To do: Your task is to copy each line of the material that includes "composer".

Input material:
[Start of Attachment]

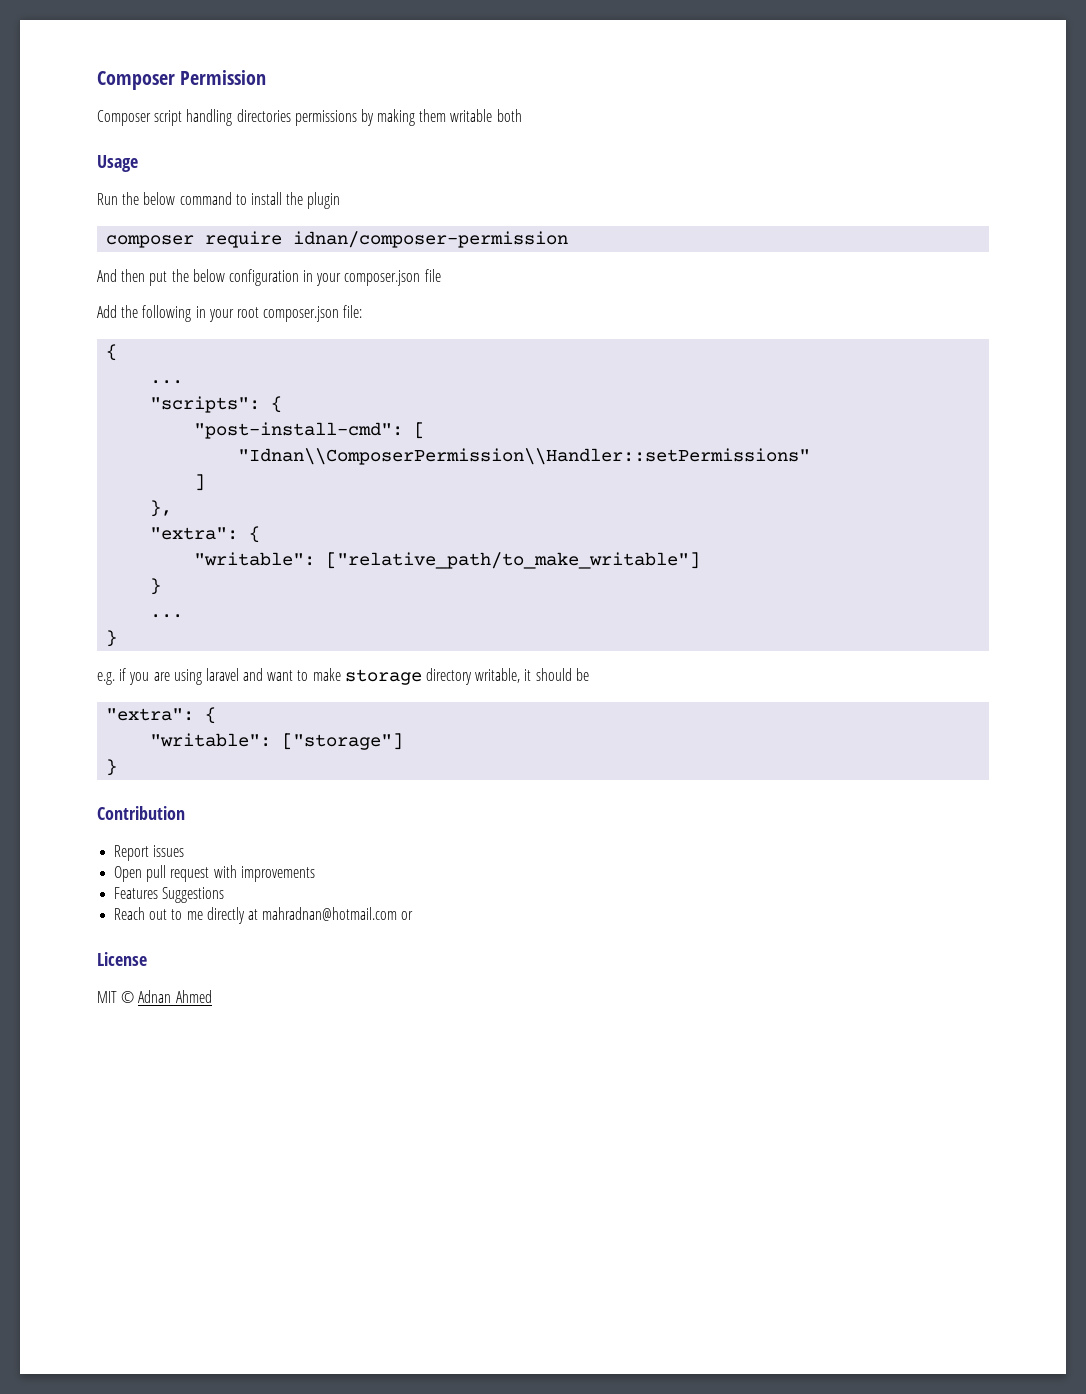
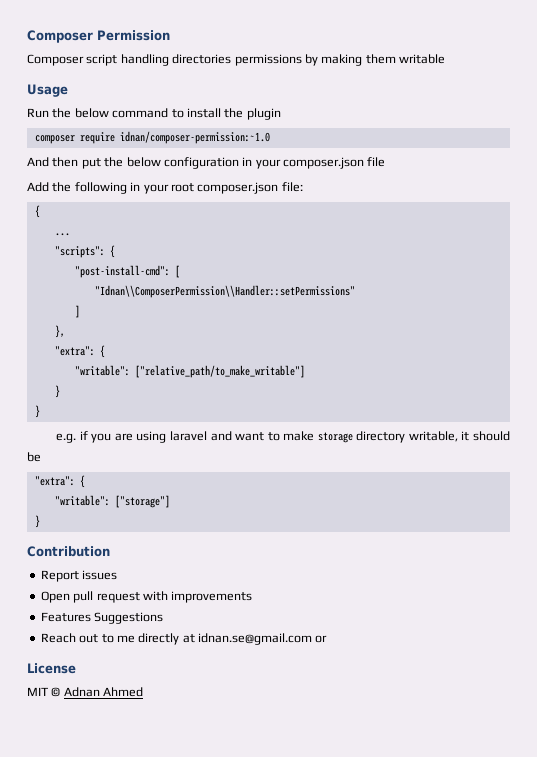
[496,109,522,122] both -> (445, 59) none
[293,231,569,248] idnan/composer-permission -> [119,131,270,144] idnan/composer-permission:~1.0
[150,614,184,618] // ... -> (60, 391) none
[262,907,398,921] mahradnan@hotmail.com -> [198,633,312,645] idnan.se@gmail.com

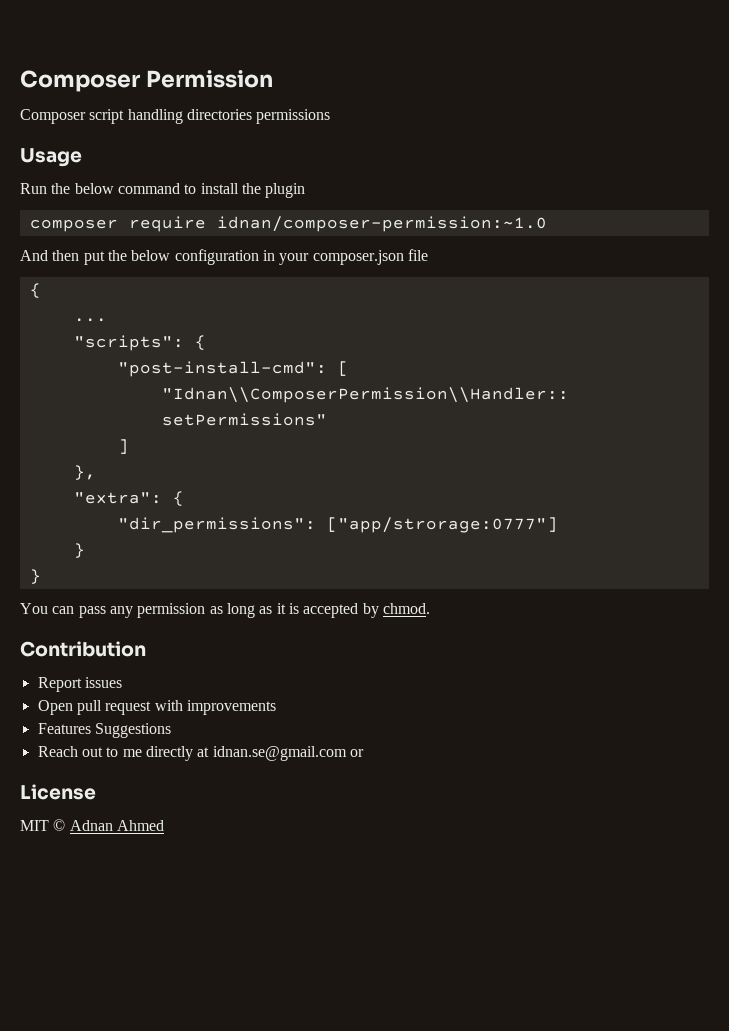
[304,54,445,66] by making them writable -> (331, 116) none
[27,182,303,194] // Add the following in your root composer.json file: -> (428, 255) none
[74,365,305,378] "writable": ["relative_path/to_make_writable"] -> [117,517,558,533] "dir_permissions": ["app/strorage:0777"]
[56,431,510,443] [27,452,41,462] [34,475,85,488] [54,495,170,508] [34,515,40,528] e.g. if you are using laravel and want to make storage directory writable, it should be // "extra": { // "writable": ["storage"] // } -> [20,603,430,618] You can pass any permission as long as it is accepted by chmod.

[End of Attachment]

Output of the task:
[293,231,569,248] idnan/composer-permission -> [119,131,270,144] idnan/composer-permission:~1.0
[27,182,303,194] // Add the following in your root composer.json file: -> (428, 255) none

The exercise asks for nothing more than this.